Art Professor in the Clear

By Matthew Rothschild, June 13, 2008

It began the day Kurtz’s wife died of a heart attack on May 11, 2004. When the police and paramedics came, they found some supplies of Kurtz’s they thought were suspicious. He was using some bacteria cultures for an exhibit demonstrating the dangers of biotechnology.

Steve Kurtz is finally, totally, in the clear.

The art professor from SUNY-Buffalo survived four years of felony charges in a bizarre case.

It began the day Kurtz’s wife died of a heart attack on May 11, 2004. When the police and paramedics came, they found some supplies of Kurtz’s they thought were suspicious.

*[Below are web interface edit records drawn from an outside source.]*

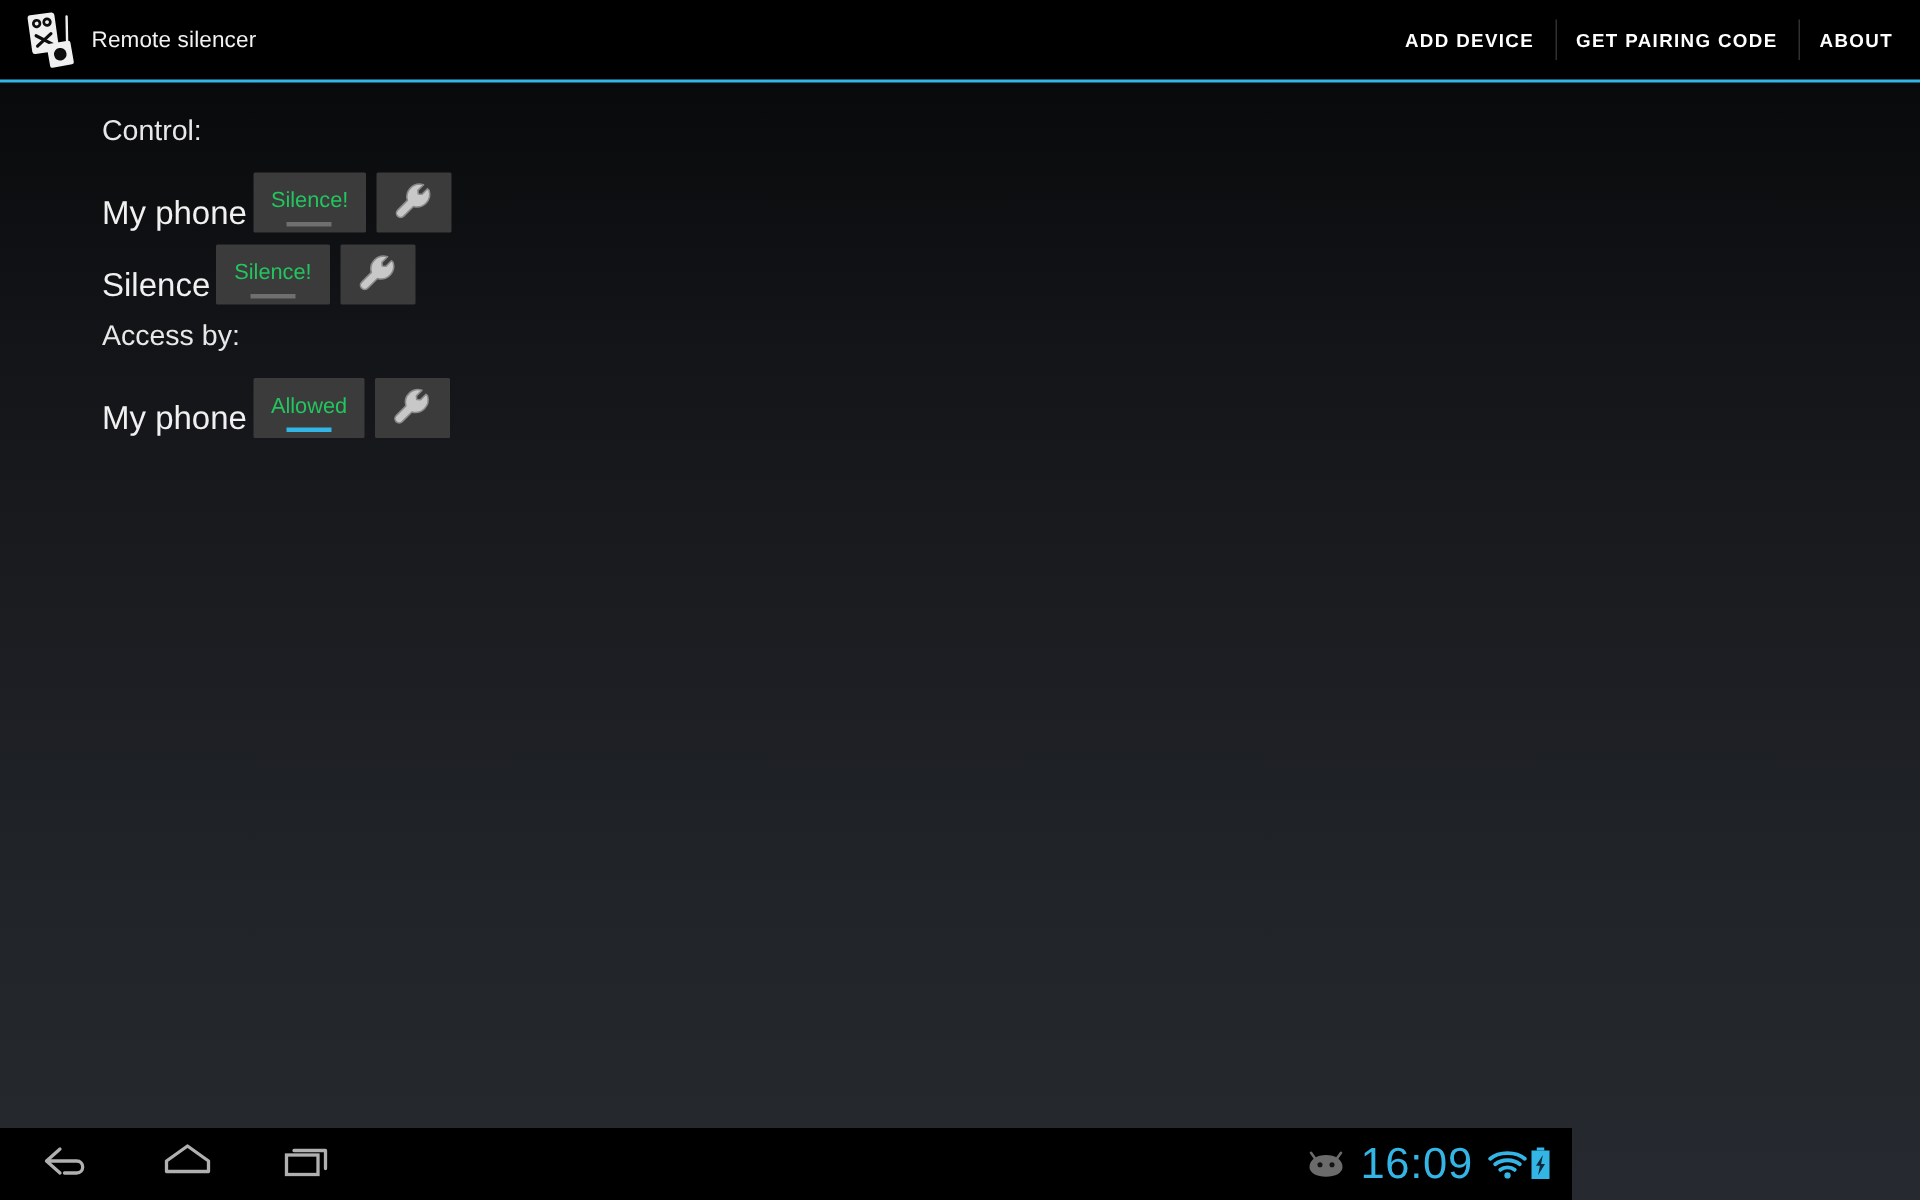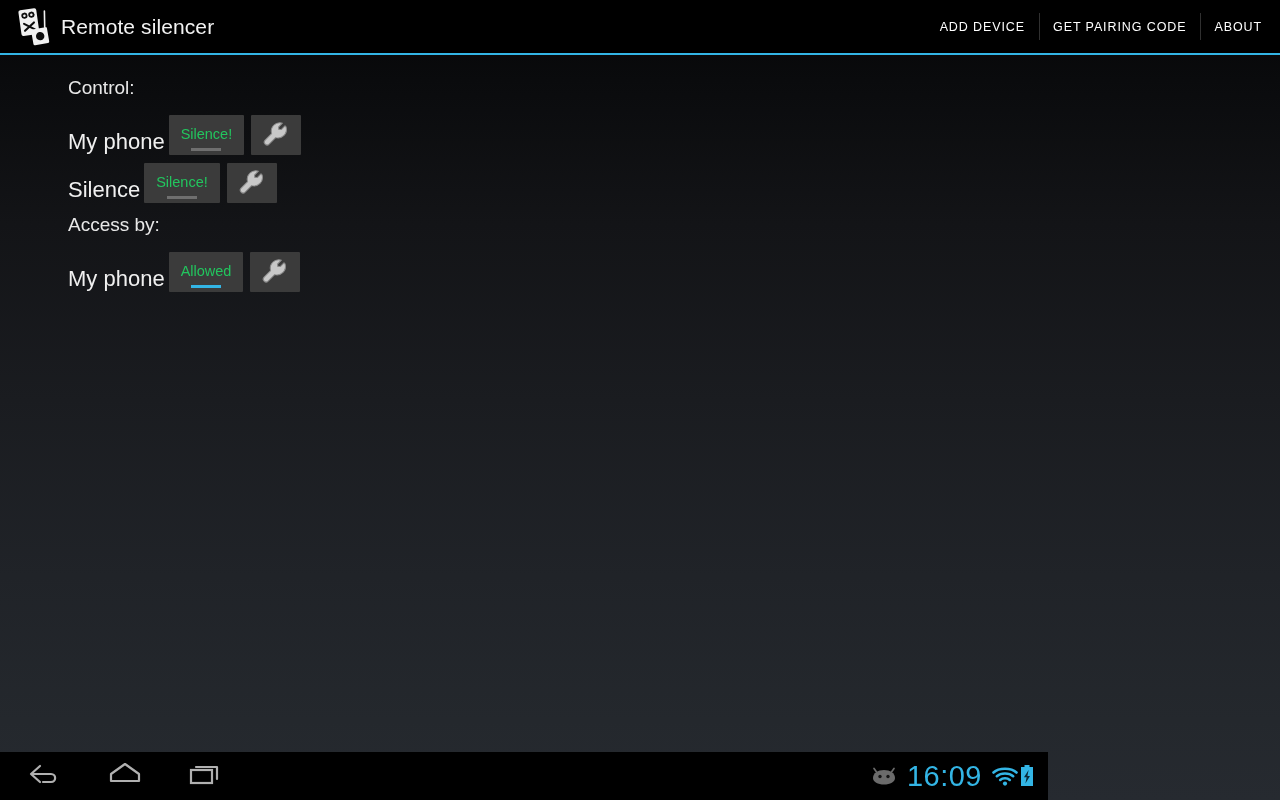--- a/index.html
+++ b/index.html
@@ -50,7 +50,7 @@
 
   .app-title {
     color: #f2f2f2;
-    font-size: 21px;
+    font-size: 15px;
     font-weight: normal;
     letter-spacing: 0.1px;
     line-height: 53px;

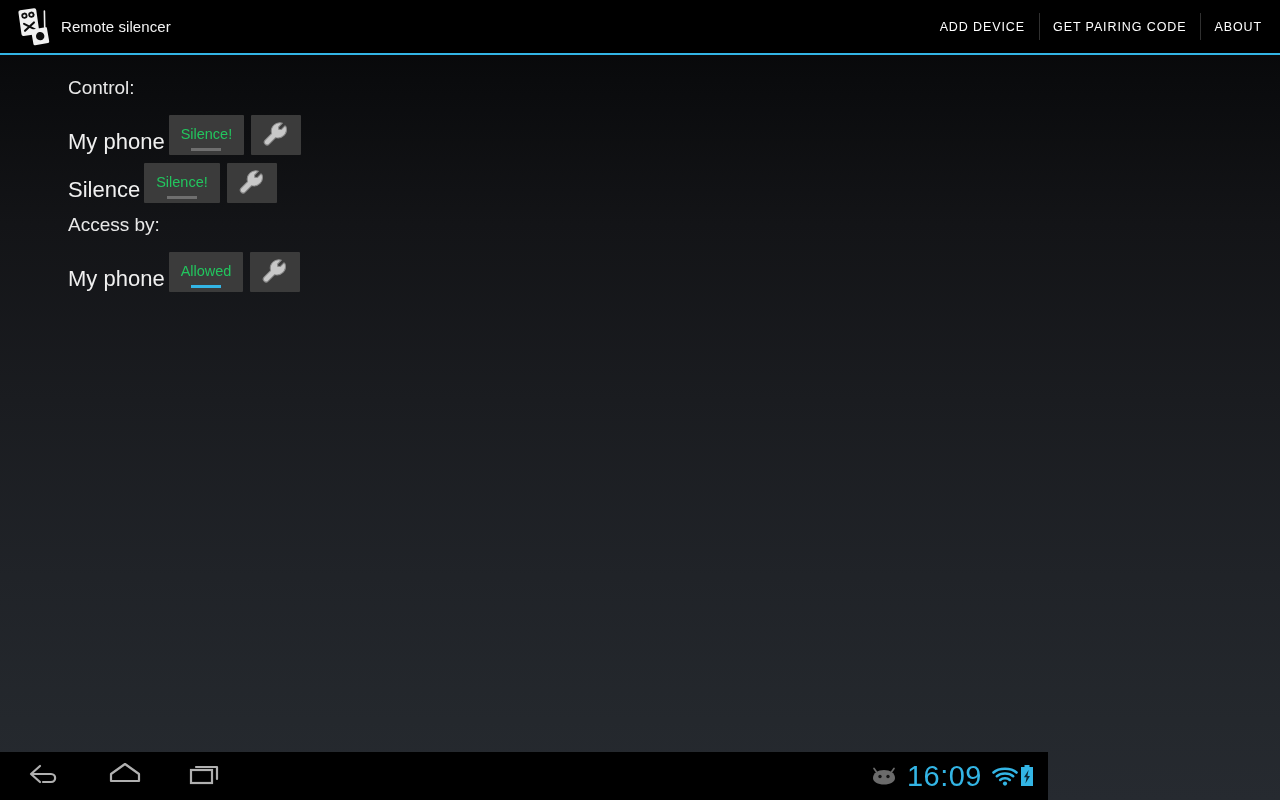--- a/index.html
+++ b/index.html
@@ -70,7 +70,7 @@
     justify-content: center;
     color: #ffffff;
     font-size: 12.5px;
-    font-weight: normal;
+    font-weight: bold;
     letter-spacing: 0.9px;
     padding: 0 14px;
     height: 53px;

He was using some bacteria cultures for an exhibit demonstrating the dangers of biotechnology.

Soon he was arrested.

Prosecutors suggested he may have been involved in terrorism, but ultimately he was charged with mail and wire fraud, which still could have cost him 20 years in prison.

On April 21, a judge dismissed the case, saying it was “insufficient on its face.”

The government had 30 days to appeal, and it chose not to, and announced that it would not file additional charges against Kurtz.

After the government dropped the case, Kurtz asked: “As an innocent man, where do I go to get the four years the Department of Justice stole from me? As a taxpayer, where do I go to get back the millions of dollars the FBI and Justice Department wasted persecuting me? And as a citizen, what must I do to have a Justice Department free of partisan corruption so profound it has turned on those it is sworn to protect?”